Problem requirements
Print exactly, and only, the lines running from the line containing "AFFICHAGE DE 317" through the end of the records below.

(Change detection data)
※

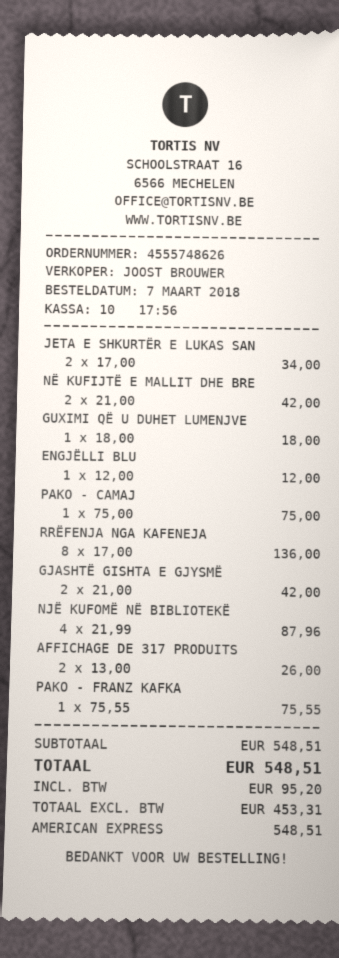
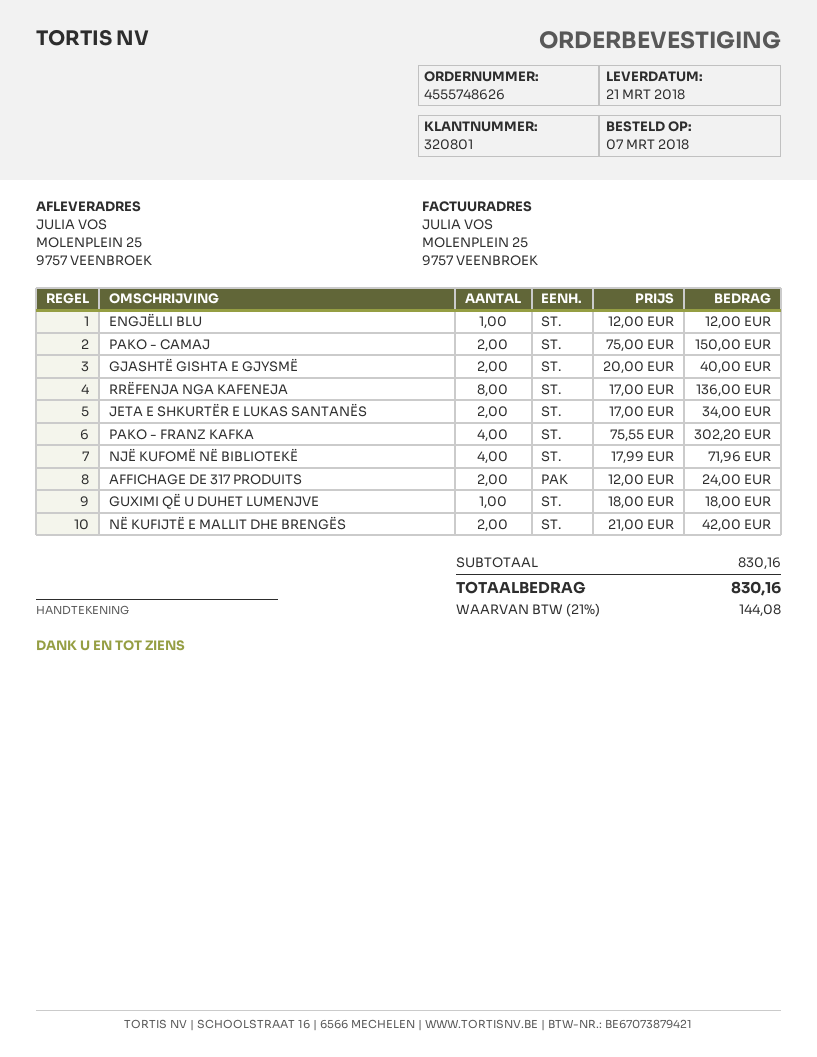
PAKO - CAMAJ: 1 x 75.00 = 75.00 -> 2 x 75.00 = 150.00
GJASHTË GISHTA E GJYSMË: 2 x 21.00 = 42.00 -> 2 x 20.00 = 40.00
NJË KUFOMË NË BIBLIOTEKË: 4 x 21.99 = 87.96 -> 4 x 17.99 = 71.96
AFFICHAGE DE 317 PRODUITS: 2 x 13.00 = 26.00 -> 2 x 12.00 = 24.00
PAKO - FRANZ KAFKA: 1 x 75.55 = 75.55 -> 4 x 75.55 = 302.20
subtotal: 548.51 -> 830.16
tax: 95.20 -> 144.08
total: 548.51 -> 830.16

※

The completed task
AFFICHAGE DE 317 PRODUITS: 2 x 13.00 = 26.00 -> 2 x 12.00 = 24.00
PAKO - FRANZ KAFKA: 1 x 75.55 = 75.55 -> 4 x 75.55 = 302.20
subtotal: 548.51 -> 830.16
tax: 95.20 -> 144.08
total: 548.51 -> 830.16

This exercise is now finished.